Jembatan banyak memiliki patahan dan seharusnya diaplikasikan radius, diberi jari-jari sehingga ada media peralihan dari satu bentuk ke bentuk lain. Tidak adanya proses peralihan bisa menimbulkan konsentrasi tegangan berlipat ganda.
Ketidaksempurnaan lain, lanjutnya, adalah pemilihan konstruksi. Dari investigasi, ternyata konstruksi jembatan Kutai Kartanegara yang seharusnya menggunakan baja cor hanya menggunakan besi cor Ductile Cast Iron FCD 60.
"Materinya (besi cor) sangat getas, bisa pecah seketika. Kami menyebutnya 'patah getas'. Besi cor seperti itu tidak memperlihatkan gejala atau tanda akan pecah, sangat berbeda dengan baja yang akan menggalami proses ulur terlebih dulu sehingga akan terlihat gejala pecahnya," ujar dia.
Jembatan Kutai Kartanegara memiliki area gantung tanpa penyangga mencapai 270 meter, sedangkan total panjang  710 meter.
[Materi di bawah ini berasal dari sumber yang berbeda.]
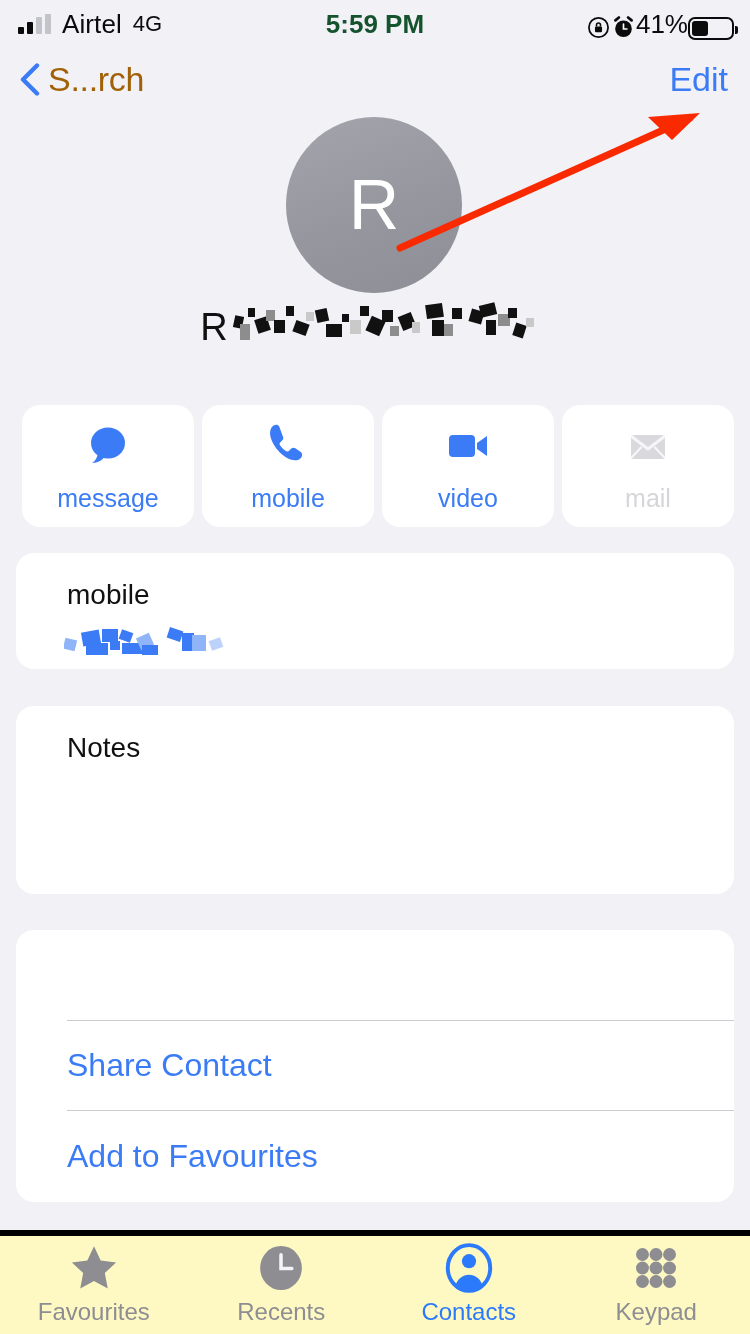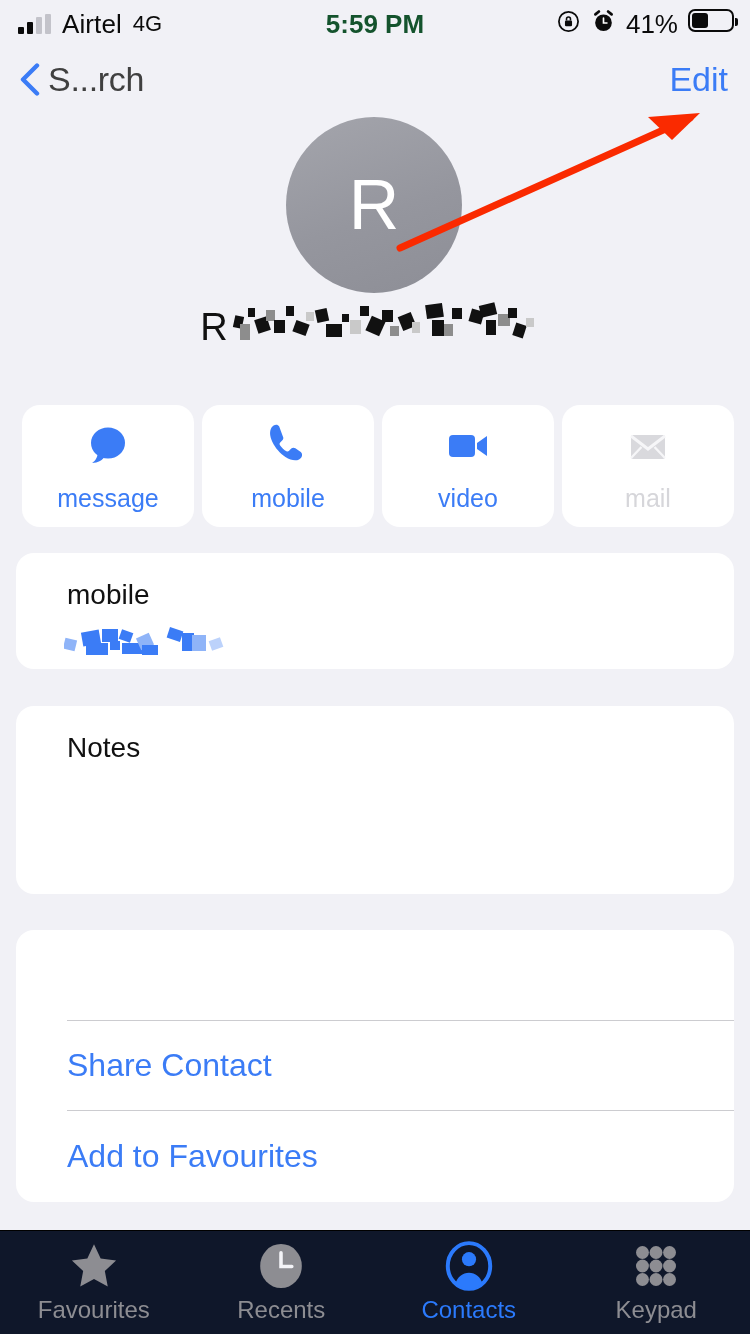"41%" .sb-right { align-items: flex-start -> flex-end; gap: 10px -> none }
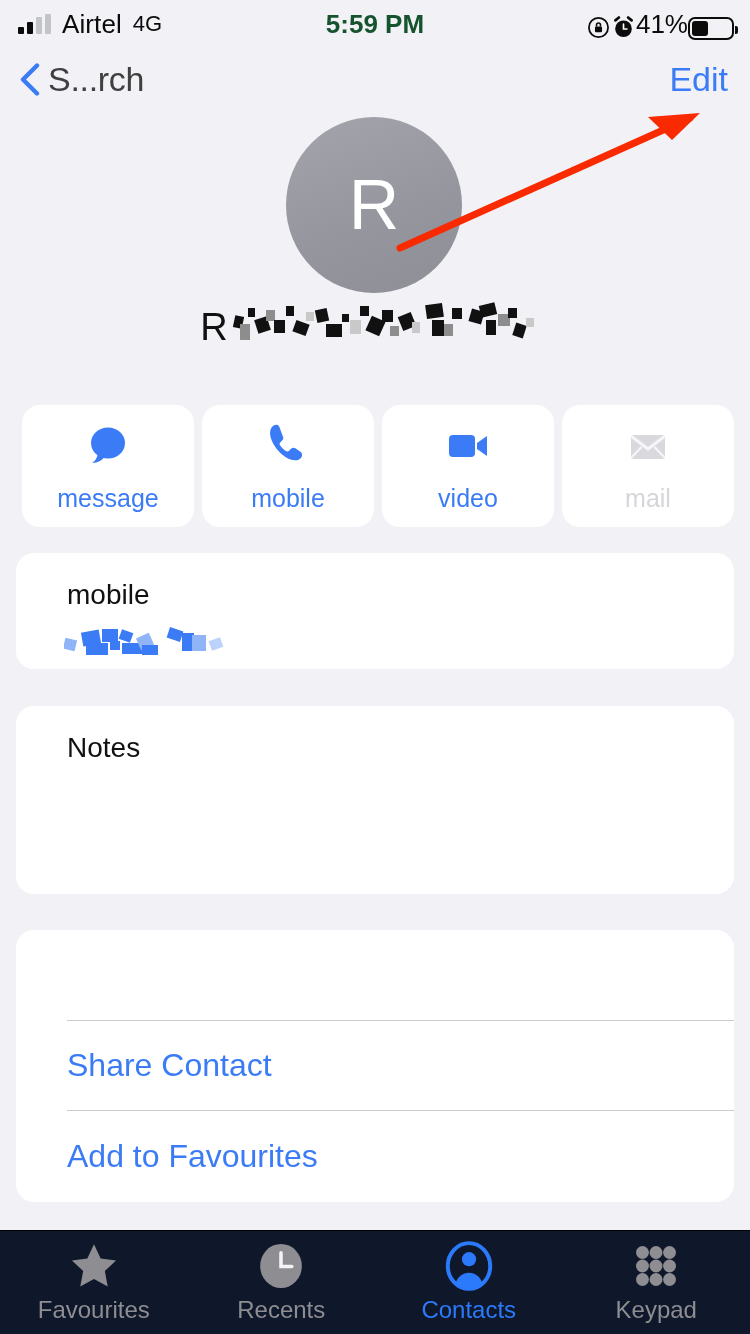"S...rch" .back-label { color: #404040 -> #a16207 }
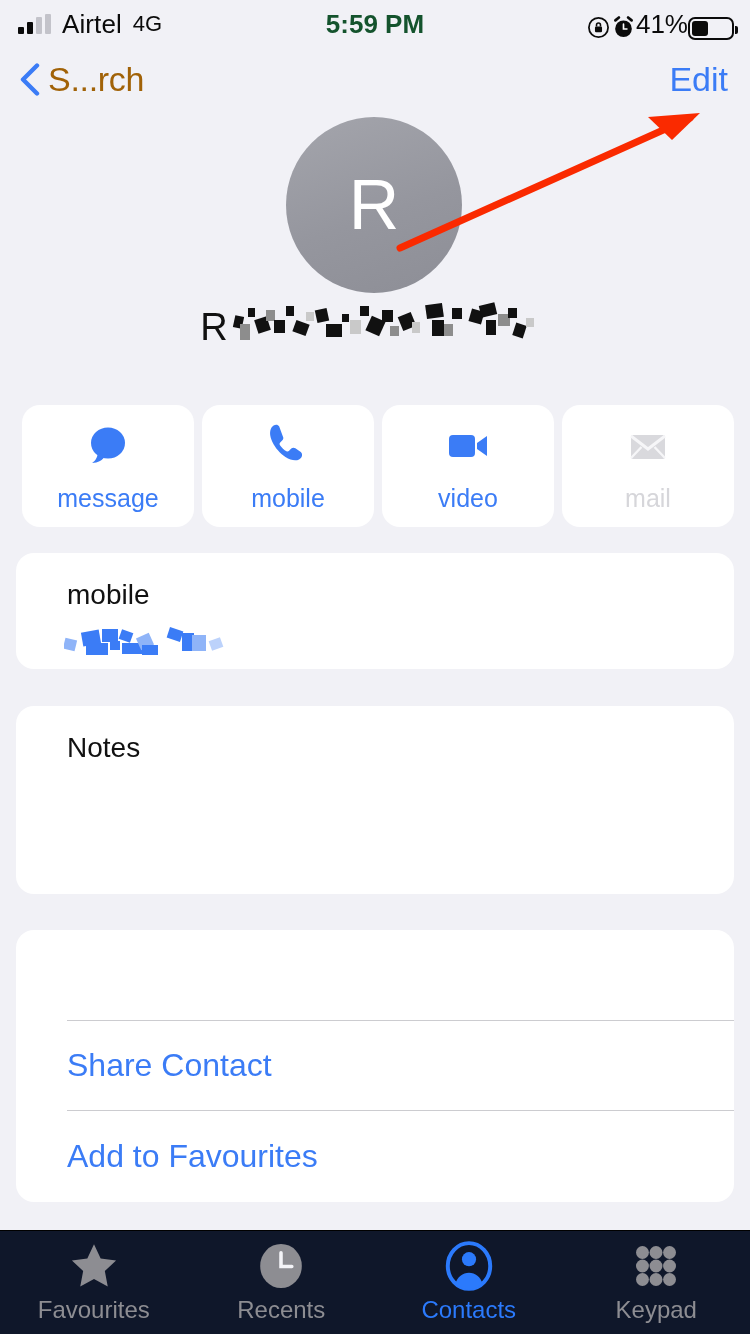"Favourites" .tabbar { background: #0f172a -> #fef9c3; border-top: 1px solid #000000 -> 6px solid #000000 }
Jembaran ini dibangun mulai 1995 hingga 2001 oleh PT Hutama Karya, sedangkan pemeliharaan rutin diserahkan kepada PT Bukaka.
Ketua Badan Pemeriksa Keuangan (BPK) Hadi Poernomo kala itu mengatakan tidak akan terburu-buru memberi penilaian dalam peristiwa ambruknya jembatan yang menghilangkan nyawa lebih dari 17 orang tersebut November 2011 lalu.
Meski demikian, Hadi mengaku BPK sedang "mengincar" jembatan-jembatan di seluruh Indonesia yang panjangnya lebih dari 400 meter.
Kesaksian di persidangan
Begitu banyak kasus dugaan tindak pidana korupsi terkait pengadaan barang dan jasa yang masih dalam tahap telaah, pengumpulan data, penyelidikan, penyidikan, maupun penuntutan di negeri ini.
Bahkan dugaan tindak pidana pun berlangsung pada saat proyek pengadaan barang dan jasa itu ada, ketika anggaran baru diajukan oleh pemerintah ke DPR.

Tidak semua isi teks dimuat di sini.